The commission did not approve plans to convert the site into five stories of apartments

Rendering of Halsey Street proposed development ROART via YIMBY

Brookland Capital’s plans to convert a Bed-Stuy parking garage into apartments has hit a minor snag: according to YIMBY, the Landmarks Preservation Commission has disapproved of the developer’s plans.

The company paid $8.2 million for the former Expert Transit Corp. location at 524-540 Halsey Street, between Lewis and Stuyvesant avenues, last year, DNAInfo reported. The site currently houses two buildings: The three-story carriage house-turned-parking garage, which was designed by Axel S. Hedman and dates back to 1904, and a one-story garage, also built in the 20th century. As part of the Bedford Stuyvesant/expanded Stuyvesant Heights Historic District, both buildings fall under the purview of the LPC.

The conversion plan, designed by NYC-based design firm ROART and presented to the LPC on Tuesday, called for the larger parking garage to be renovated and expanded from three stories to five stories.
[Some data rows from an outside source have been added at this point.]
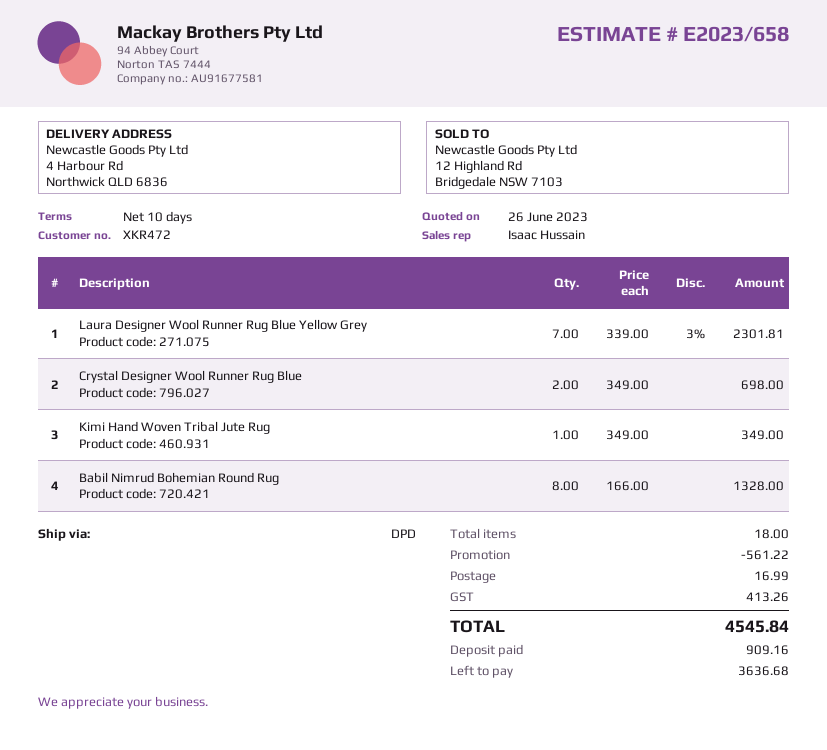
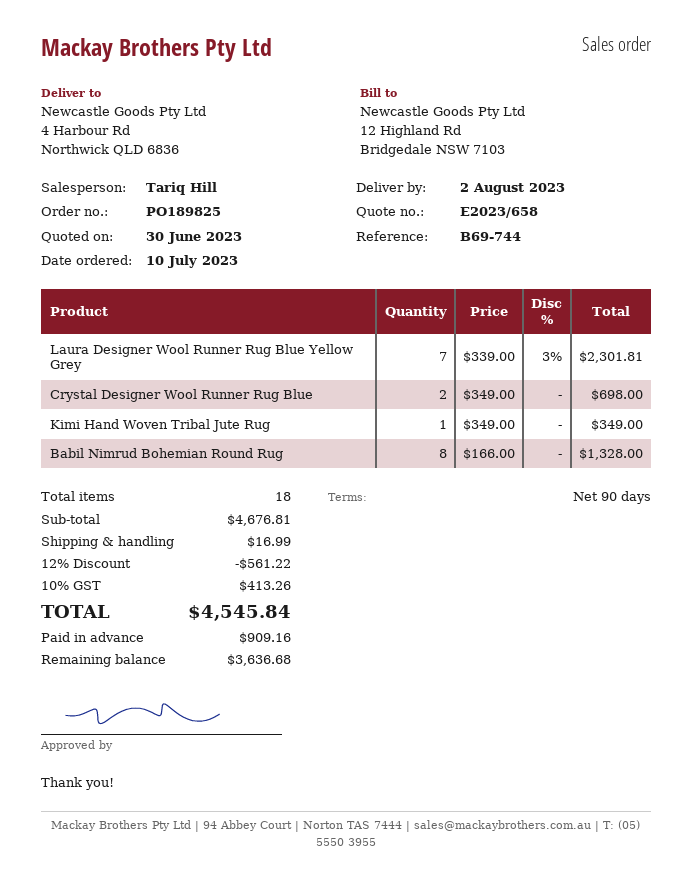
quote date: 2023-06-26 -> 2023-06-30
payment terms: 10 days -> 90 days
sales rep: Isaac Hussain -> Tariq Hill

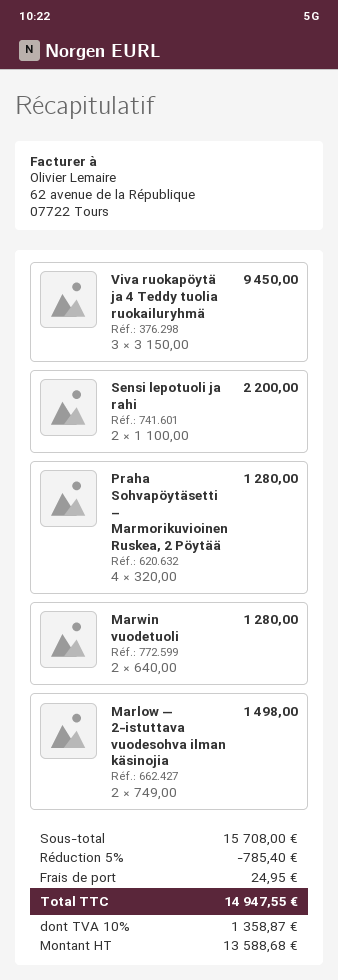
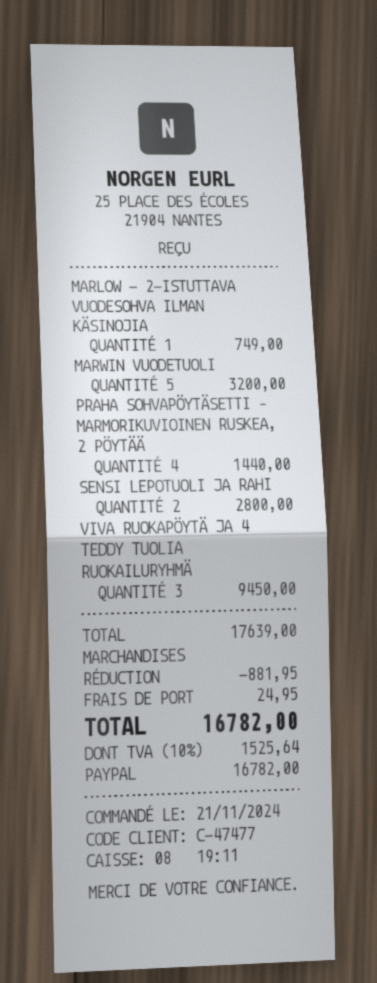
Sensi lepotuoli ja rahi: 2 for 2200.00 -> 2 for 2800.00
Praha Sohvapöytäsetti – Marmorikuvioinen Ruskea, 2 Pöytää: 4 for 1280.00 -> 4 for 1440.00
Marwin vuodetuoli: 2 for 1280.00 -> 5 for 3200.00
Marlow — 2‑istuttava vuodesohva ilman käsinojia: 2 for 1498.00 -> 1 for 749.00
subtotal: 15708.00 -> 17639.00
discount: 785.40 -> 881.95
tax: 10% = 1358.87 -> 10% = 1525.64
total: 14947.55 -> 16782.00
The smaller building, meanwhile, would be demolished completely, and then replaced with a recessed five-story construction that would contain a mix of townhouses and apartments.

The three-story garage as it stands along Halsey Street now.
Property Shark

This was, at most, the plan: The LPC decline to approve Brookland’s existing application, noting a number of problems with the current proposal. Among the commissioners’ concerns: That the proposed project would be out of scale for the block, that the current design was “too formulaic,” that the plans were implausibly ambitious, and that the plans didn’t draw on the building’s original materials.

Neighborhood residents attending the meeting echoed those concerns, taking issue with the building’s height and lack of historic character. The Historic Districts Council, too, came out against the current plan, arguing that there is “no precedent” for a five-story building on the block, and that if one were to be built, it would be out of context.

In the end, the LPC took no action, which means Brookland will have to make changes—most likely including coming up with a shorter design—to get the project green-lit.